Gli studenti delle scuole superiori sono invece 15.020 (quasi 300 in più in un anno) per oltre il 96% nelle 13 scuole statali. Un aumento della popolazione scolastica che fa dire al presidente della provincia Santi che non è più sufficiente agire solo sul fattore spazio ma si deve ragionare sugli orari. “I tempi scolastici – rileva –, sempre schiacciati quasi esclusivamente sulle ore del mattino, non consentono di rispondere con flessibilità alle variazioni della popolazione scolastica”

Tornando alle scelte, la percentuale più consistente di studenti continua a preferire un liceo (48,5%), con una crescita importante nell’ultimo anno di quasi 1,5 punti percentuali; quanto alla distribuzione all’interno dei singoli percorsi, si conferma come prima scelta quella del liceo scientifico (21,5%).
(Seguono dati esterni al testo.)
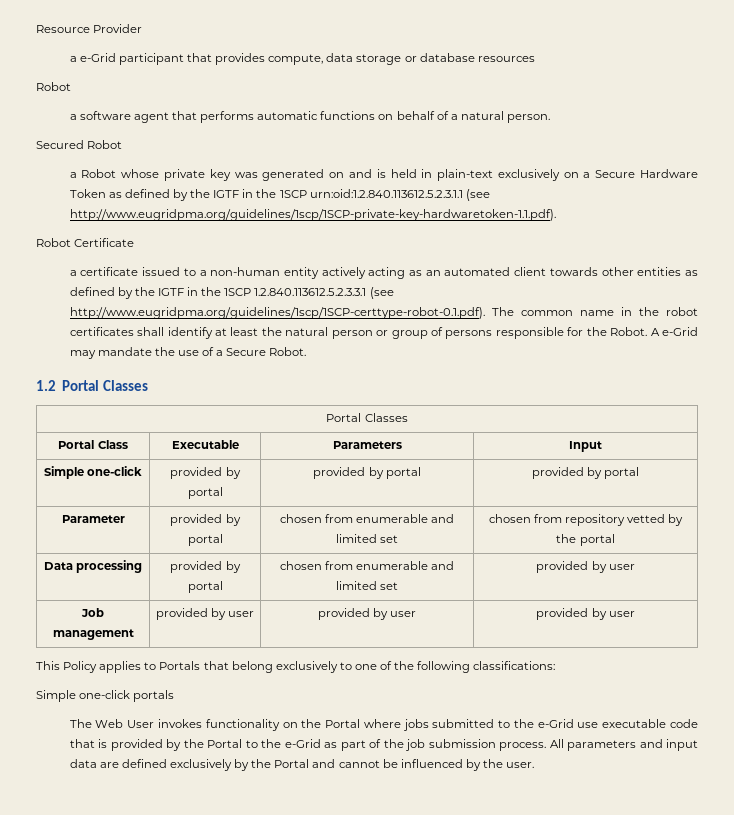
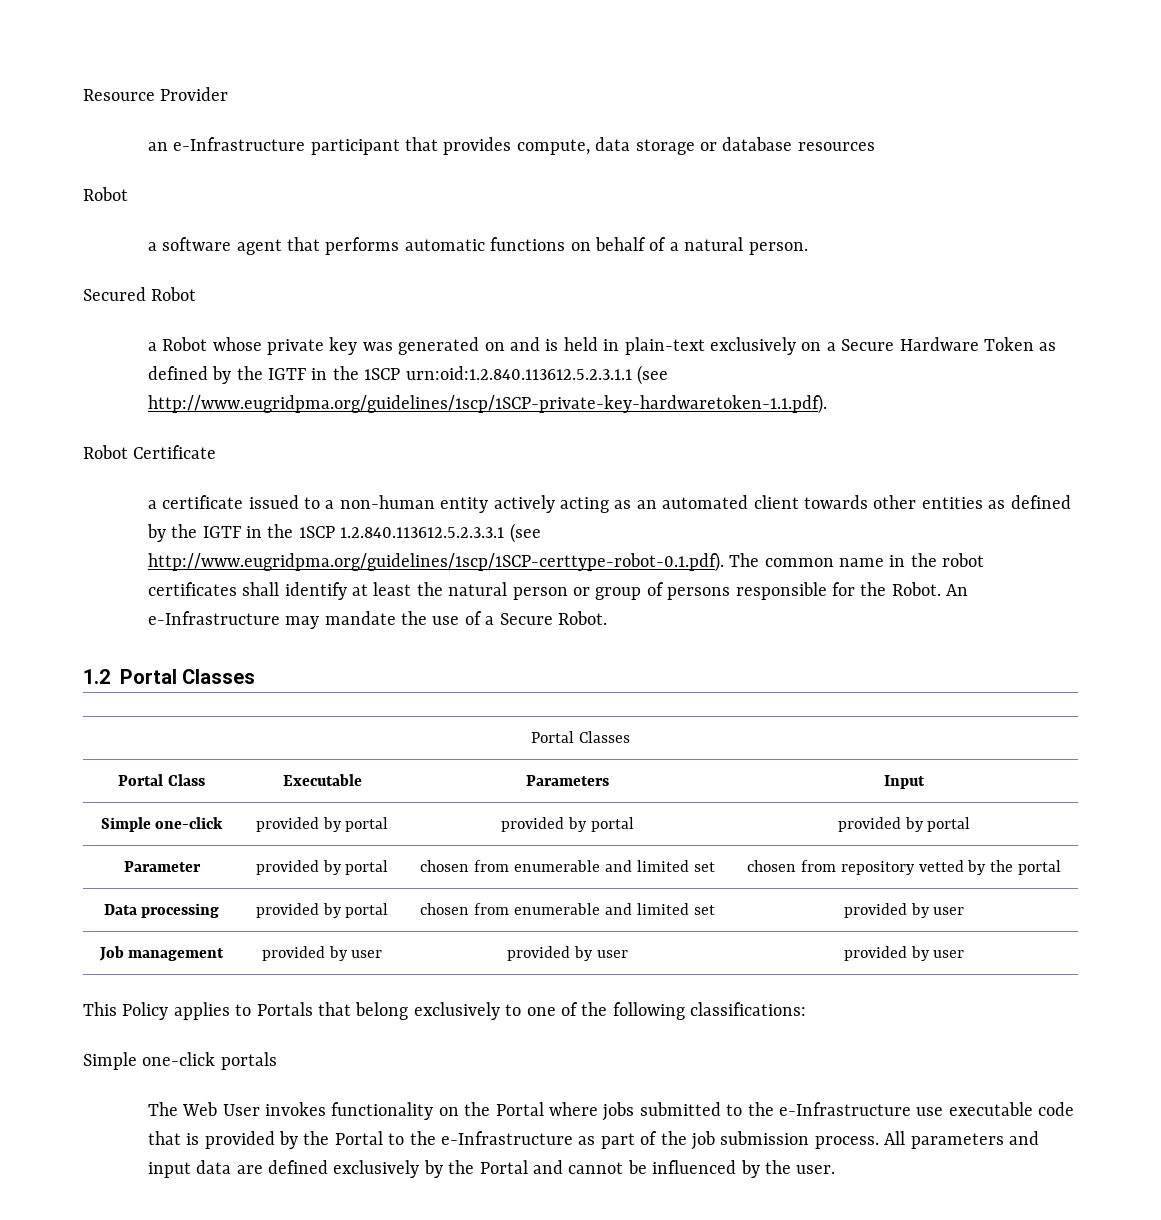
- a e-Grid participant that provides compute, data storage or database resources
+ an e-Infrastructure participant that provides compute, data storage or database resources
- A e-Grid may mandate the use of a Secure Robot.
+ An e-Infrastructure may mandate the use of a Secure Robot.
- The Web User invokes functionality on the Portal where jobs submitted to the e-Grid use executable code that is provided by the Portal to the e-Grid as part of the job submission process.
+ The Web User invokes functionality on the Portal where jobs submitted to the e-Infrastructure use executable code that is provided by the Portal to the e-Infrastructure as part of the job submission process.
L’indirizzo tecnico per il settore economico rappresenta la seconda opzione per iscritti (16,6%) e quello per il settore tecnologico la terza (13,1%). La prima scelta di ambito professionale fa invece riferimento ai servizi per l’enogastronomia e l’ospitalità alberghiera, con percentuali che si sono stabilizzate nel corso degli ultimi anni dopo essere lievitato esponenzialmente nel decennio.

Capitolo università. I dati sono relativi all’anno accademico 18/19 quando gli iscritti al campus di Rimini erano 4.693 con il 16,23% di stranieri e una netta prevalenza femminile (3.069).
I riminesi iscritti invece in qualche Ateneo italiano erano invece 7.650.

LA SCUOLA RIMINESE 2019-20

Il commento del presidente della provincia Riziero Santi

Non mi stancherò mai di sottolineare l’importanza dei dati, come queste serie storiche che evidenziano il trend e le dinamiche dell’ultimo decennio, per leggere e interpretare la realtà del nostro tempo. Voglio ringraziare in tal senso, per la loro collaborazione, l’Ufficio scolastico, gli Enti di formazione, i Comuni e le Scuole paritarie che hanno reso possibile questo report. Guardando i numeri, possiamo vedere che continua il trend di decrescita della scuola primaria, che rispecchia l’andamento demografico della popolazione scolastica e che vede i suoi primi effetti nella scuola dell’obbligo. Dopo un anno di leggera decrescita negli iscritti, riprende invece ad aumentare con forza il dato nelle Scuole secondarie di secondo grado, quasi 300 iscritti in più sull’anno scolastico precedente, per un totale di 15.020 ragazzi in termini assoluti. Questo aumento, combinato con il trend calante dei più giovani e delle nascite, proprio nell’anno della pandemia ci impone una riflessione sulla capacità che deve avere il nostro sistema scolastico di rispondere alle variazioni della popolazione scolastica. Qui vorrei essere molto chiaro: agire solo sul fattore spazio non basta più e oltre che essere particolarmente oneroso non è comunque risolutivo. Ad ogni esigenza nuova o diversa non possiamo continuare a costruire scuole per dare spazi fisici in più. Le risorse le dobbiamo mettere piuttosto nella sicurezza, nella qualificazione dell’esistente e nell’innovazione. Quindi, più che agire sull’offerta di aule, è evidente per i trend combinati che la risposta più efficace sarebbe agire sugli orari della scuola, sfruttando la variabile tempo e non solo la variabile spazio. Oggi, i tempi scolastici, sempre schiacciati quasi esclusivamente sulle ore del mattino, non consentono di rispondere con flessibilità alle variazioni della popolazione scolastica, come proprio le problematiche innescate dal COVID hanno fatto emergere. Se l’emergenza ha rappresentato una sorta di stress test, questo ha fatto emergere anche alcune rigidità del sistema e l’opportunità di ragionare sulla flessibilità oraria, tematiche sulle quali dovremmo lavorare tutti insieme.